Visa Appeals Exhausted, Boy George Buries U.S. Tour

Popster says State Department won't reconsider visa request, cancels summer concerts in U.S.

By Gina Serpe Jul 01, 2008 3:50 PMTags
Boy GeorgeAsh Knotek/Snappers/ZUMA Press

Yes, the U.S. government really did want to hurt him. And yes, the plan apparently worked.

Boy George announced today he has been forced to called off his planned U.S. summer tour, which was to include a song-filled pit stop for his former colleagues at the New York Department of Sanitation, after his appeal for a visa was denied.

"I was really hoping that the issue would be resolved and that some kind soul at the U.S. Visa Office would realize that if the police in the U.K. placed no restrictions on my movements, that should have been good enough for them," George says in a statement.

"I am very sorry that I will not see all my American fans this year, but I wish them a happy and healthy Fourth of July. I include the Visa Office in those good wishes and realize they are doing a very difficult job and I just got unlucky."

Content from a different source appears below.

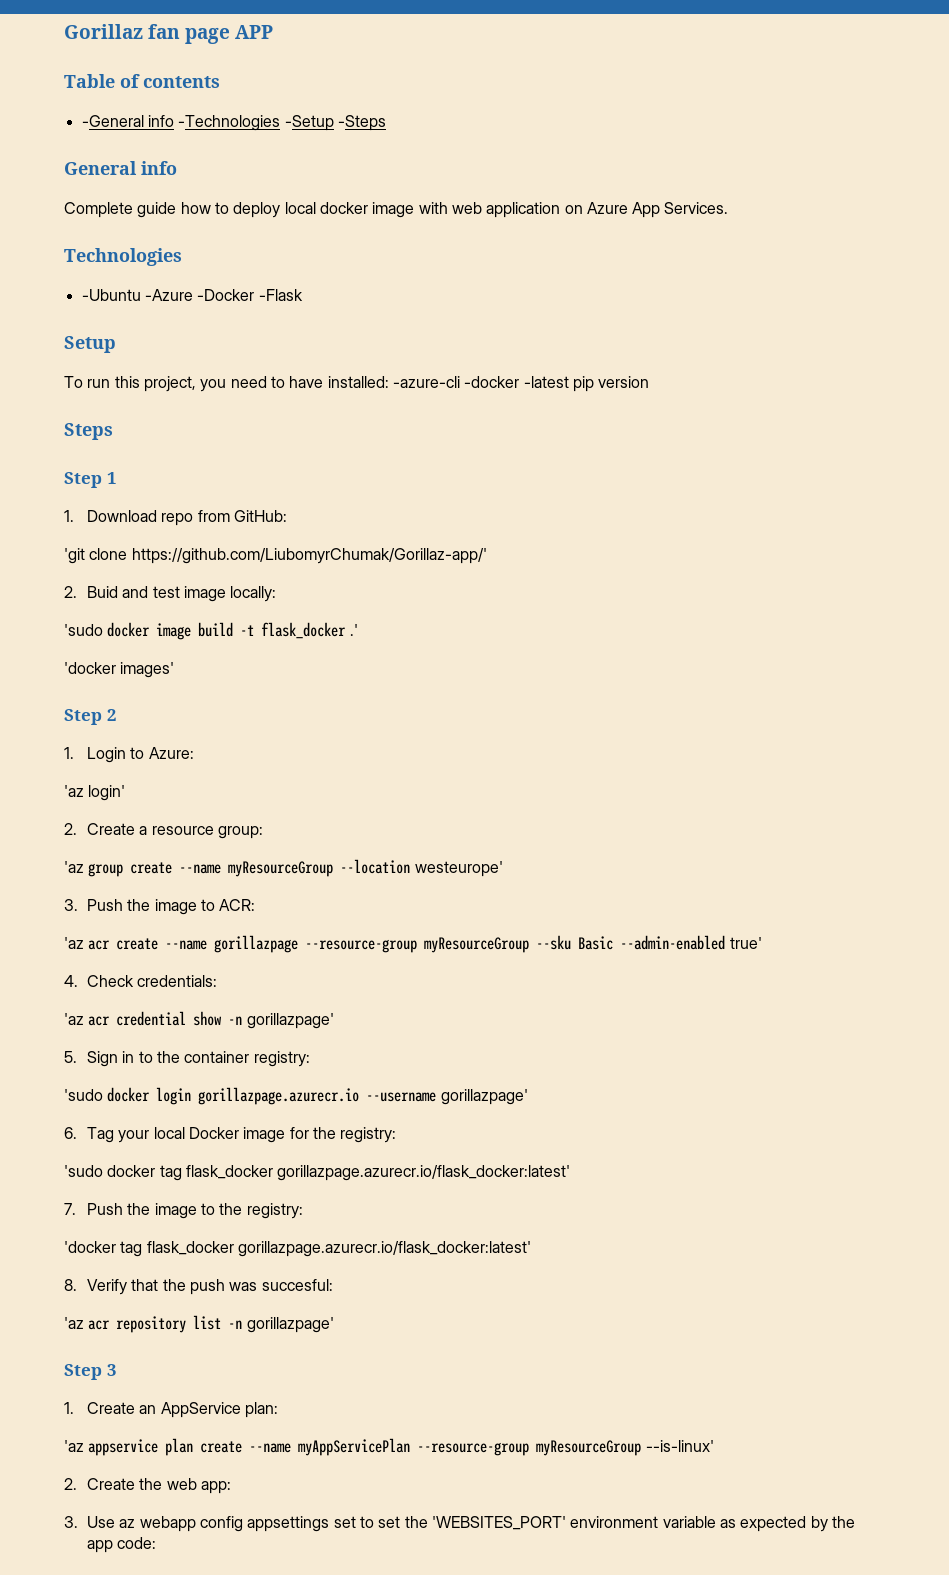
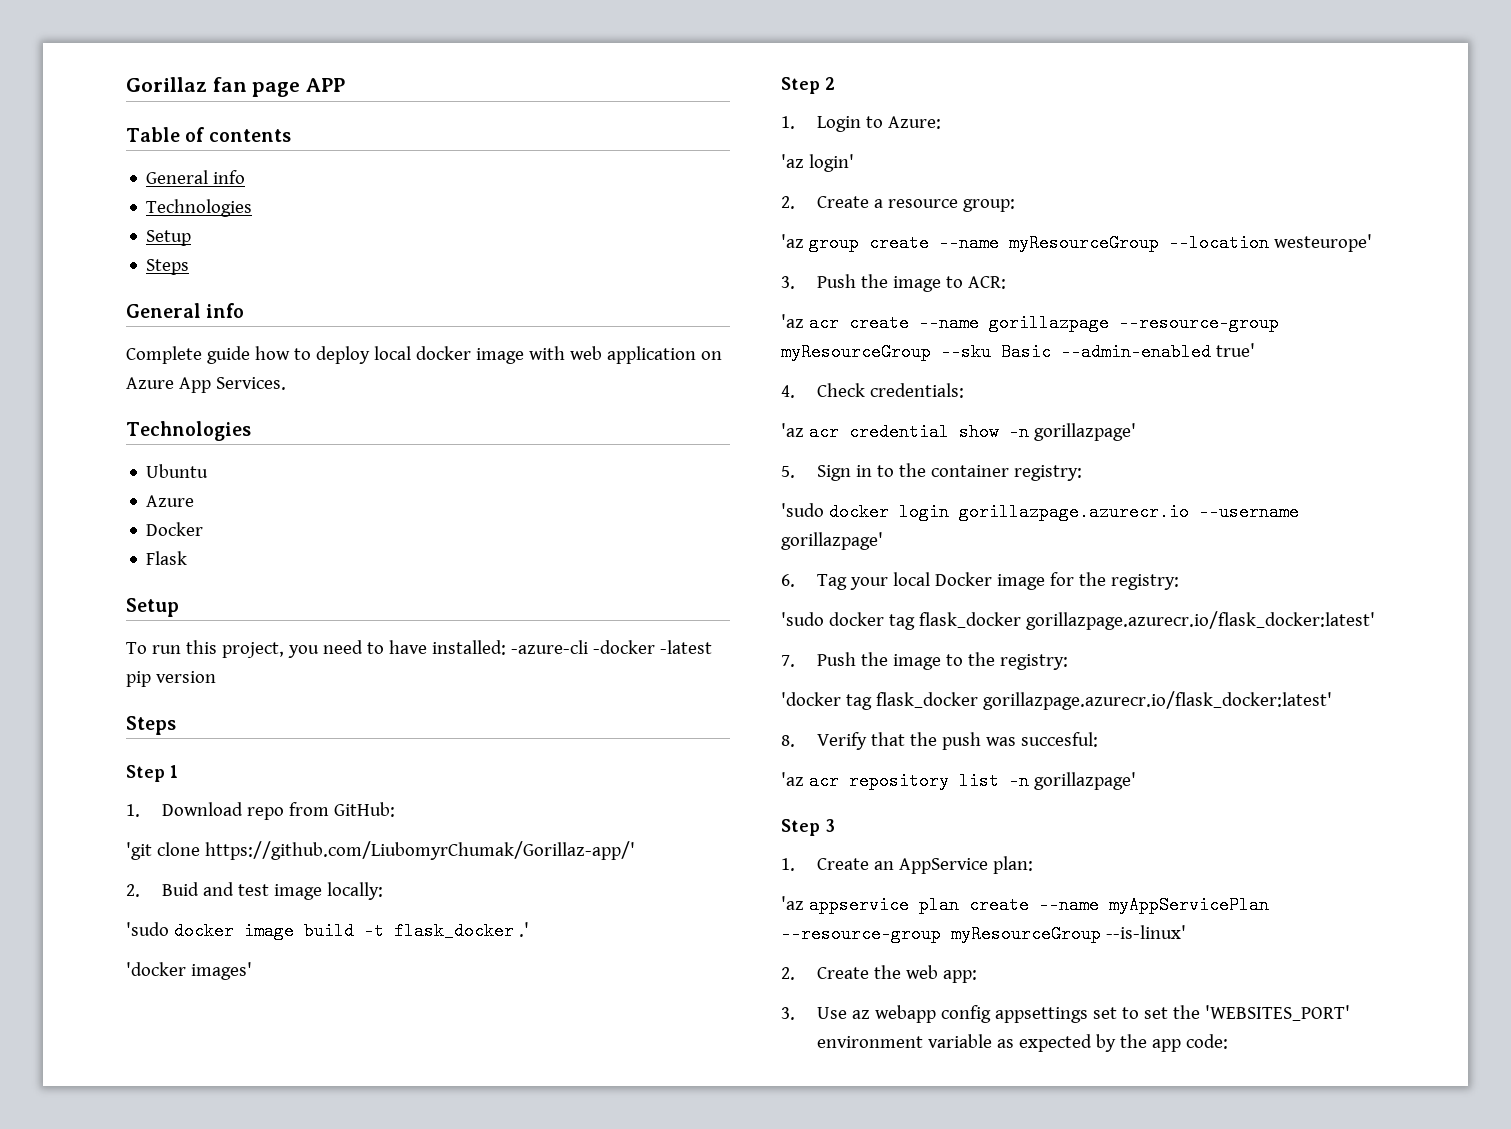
[81,115,386,131] -General info -Technologies -Setup -Steps -> [146,170,246,184] [146,199,253,217] [146,230,192,246] [146,259,190,275] General info // Technologies // Setup // Steps
[81,289,303,301] -Ubuntu -Azure -Docker -Flask -> [146,464,209,478] [146,495,195,507] [146,522,204,536] [146,551,188,565] Ubuntu // Azure // Docker // Flask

Well, unlucky and illegal.

The State Department has declined to issue an official statement on the '80s icon's public rebuff, but when pressed on the matter at a daily briefing last week, a spokesman said it was not unusual for those with criminal pasts to be denied entry to the States.

The 47-year-old singer, whose real name is George O'Dowd, is awaiting trial on false imprisonment and assault charges, allegations made by a male escort who claims he was chained to a radiator in the pop star's London home.

George, meanwhile, will continue as planned with the South American leg of his tour, which kicks off in September, to be followed by a 25-date tour in the U.K. in October.

He'll try his hand at returning to the U.S. after his November trial in winter 2009, when he will attempt to reschedule the scuttled North American shows.